Chopra Ratan, Burow Gloria, Farmer Andrew, Mudge Joann, Simpson Charles E, Burow Mark D
Texas Tech University, Department of Plant and Soil Sciences, Lubbock, TX, 79409, United States of America.
USDA-ARS-CSRL, 3810 4th Street, Lubbock, TX, 79415, United States of America.
PLoS One. 2014 Dec 31;9(12):e115055. doi: 10.1371/journal.pone.0115055. eCollection 2014.
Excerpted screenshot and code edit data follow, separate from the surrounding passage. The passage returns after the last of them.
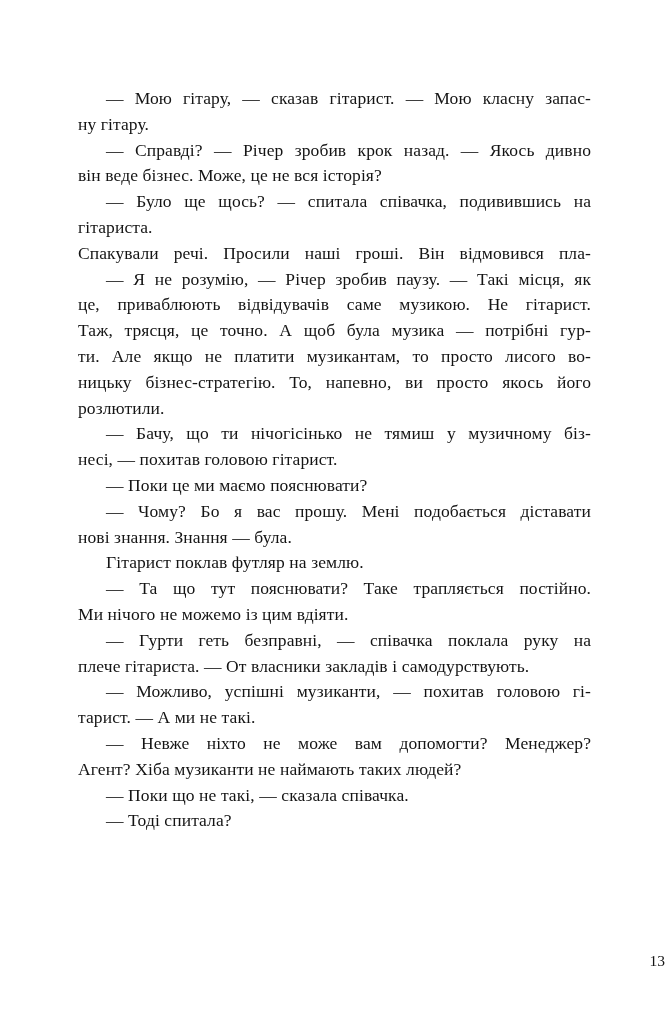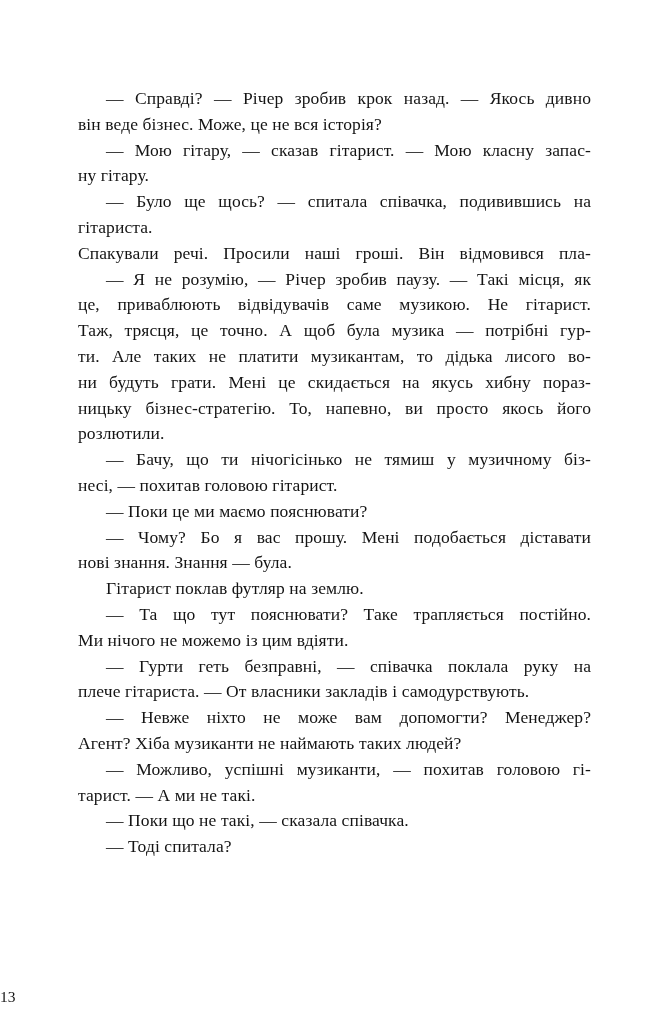"— Справді? — Річер зробив" div.para { order: before "— Мою гітару, — сказав" -> after "— Мою гітару, — сказав" }
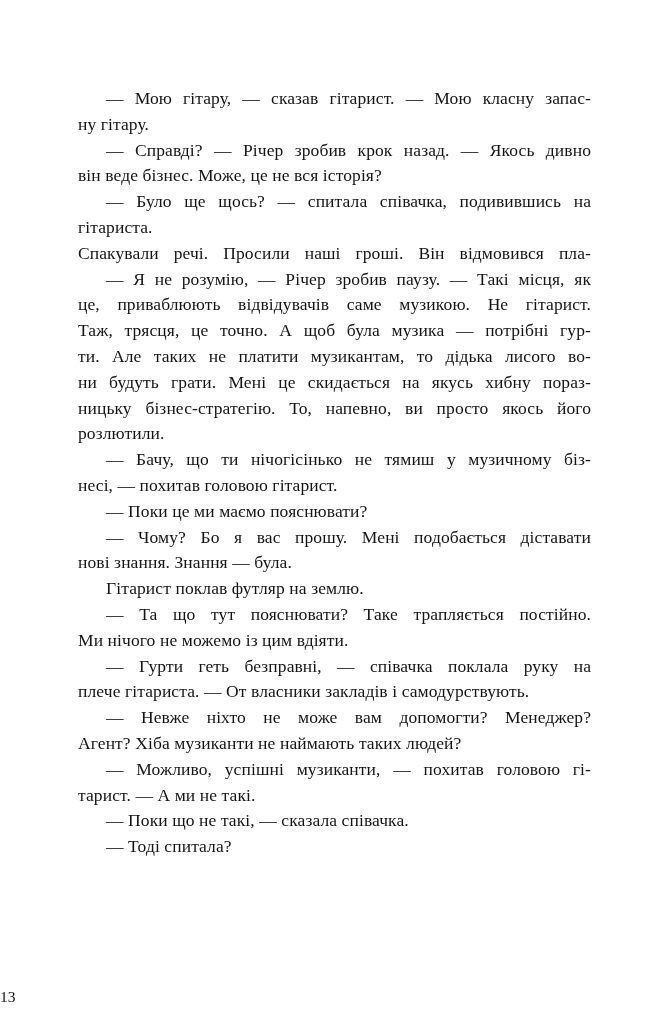"ти. Але таких не платити" div.line { text: таких не платити музикантам, то дідька -> якщо не платити музикантам, то просто }
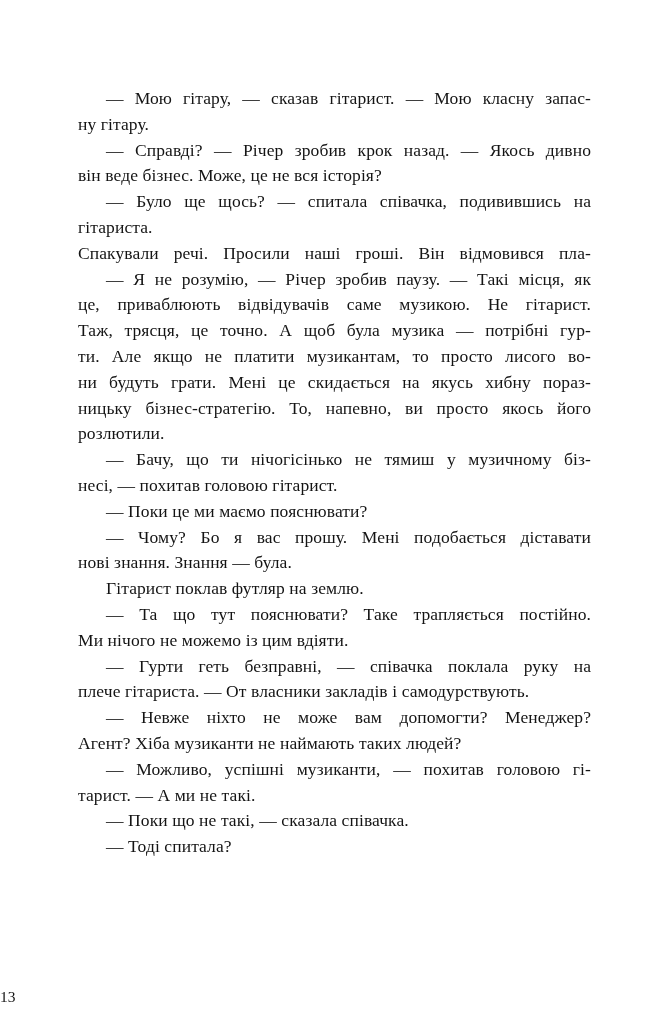"ни будуть грати. Мені це" div.line { html: <div>ни будуть грати. Мені це скидається на якусь хибну пораз-</div> -> none }
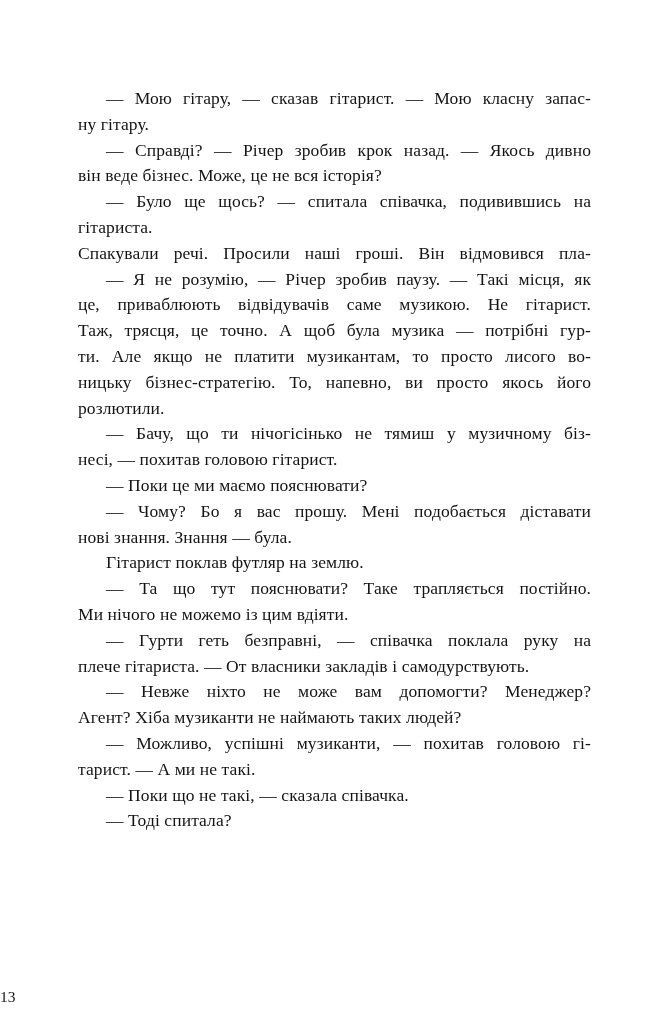"— Невже ніхто не може" div.para { order: before "— Можливо, успішні музиканти, —" -> after "— Можливо, успішні музиканти, —" }
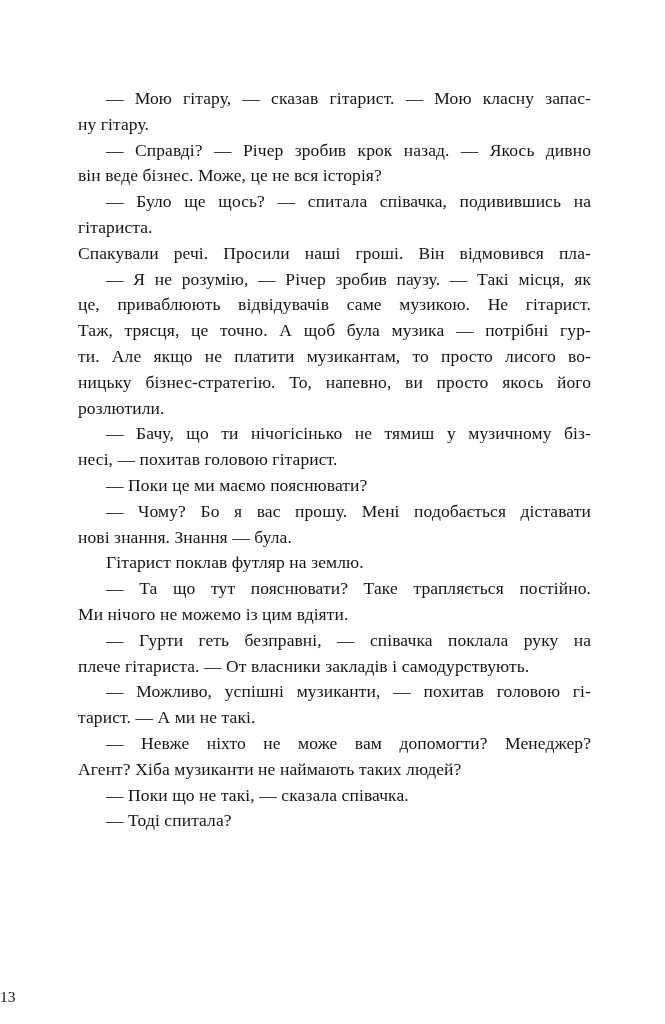"13" .page-number { text-align: left -> right; top: 988px -> 952px }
The narrow genetic base and limited genetic information on Arachis species have hindered the process of marker-assisted selection of peanut cultivars. However, recent developments in sequencing technologies have expanded opportunities to exploit genetic resources, and at lower cost. To use the genetic information for Arachis species available at the transcriptome level, it is important to have a good quality reference transcriptome. The available Tifrunner 454 FLEX transcriptome sequences have an assembly with 37,000 contigs and low N50 values of 500-751 bp. Therefore, we generated de novo transcriptome assemblies, with about 38 million reads in the tetraploid cultivar OLin, and 16 million reads in each of the diploids, A. duranensis K38901 and A. ipaënsis KGBSPSc30076 using three different de novo assemblers, Trinity, SOAPdenovo-Trans and TransAByss. All these assemblers can use single kmer analysis, and the latter two also permit multiple kmer analysis. Assemblies generated for all three samples had N50 values ranging from 1278-1641 bp in Arachis hypogaea (AABB), 1401-1492 bp in Arachis duranensis (AA), and 1107-1342 bp in Arachis ipaënsis (BB). Comparison with legume ESTs and protein databases suggests that assemblies generated had more than 40% full length transcripts with good continuity. Also, on mapping the raw reads to each of the assemblies generated, Trinity had a high success rate in assembling sequences compared to both TransAByss and SOAPdenovo-Trans. De novo assembly of OLin had a greater number of contigs (67,098) and longer contig length (N50 = 1,641) compared to the Tifrunner TSA. Despite having shorter read length (2 × 50) than the Tifrunner 454FLEX TSA, de novo assembly of OLin proved superior in comparison. Assemblies generated to represent different genome combinations may serve as a valuable resource for the peanut research community.
花生属物种狭窄的遗传基础和有限的遗传信息阻碍了花生品种的标记辅助选择进程。然而,测序技术的最新发展为利用遗传资源提供了更多机会,且成本更低。为了利用转录组水平上花生属物种的遗传信息,拥有高质量的参考转录组至关重要。现有的Tifrunner 454 FLEX转录组序列组装得到37000个重叠群,N50值较低,为500 - 751 bp。因此,我们使用三种不同的从头组装软件Trinity、SOAPdenovo-Trans和TransAByss,对四倍体品种OLin进行了从头转录组建库,得到约3800万条 reads,对二倍体A. duranensis K38901和A. ipaënsis KGBSPSc30076分别得到1600万条 reads。所有这些组装软件都可以进行单kmer分析,后两者还允许进行多kmer分析。为所有三个样本生成的组装结果中,花生(AABB)的N50值在1278 - 1641 bp之间,Arachis duranensis(AA)的N50值在1401 - 1492 bp之间,Arachis ipaënsis(BB)的N50值在1107 - 1342 bp之间。与豆科EST和蛋白质数据库的比较表明,生成的组装结果中有超过40%的全长转录本具有良好的连续性。此外,将原始 reads 映射到每个生成的组装结果上时,与TransAByss和SOAPdenovo-Trans相比,Trinity在序列组装方面成功率较高。与Tifrunner TSA相比,OLin的从头组装得到的重叠群数量更多(67098个),重叠群长度更长(N50 = 1641)。尽管OLin的读长(2×50)比Tifrunner 454FLEX TSA短,但相比之下,OLin的从头组装结果更优。为代表不同基因组组合而生成的组装结果可能会成为花生研究群体的宝贵资源。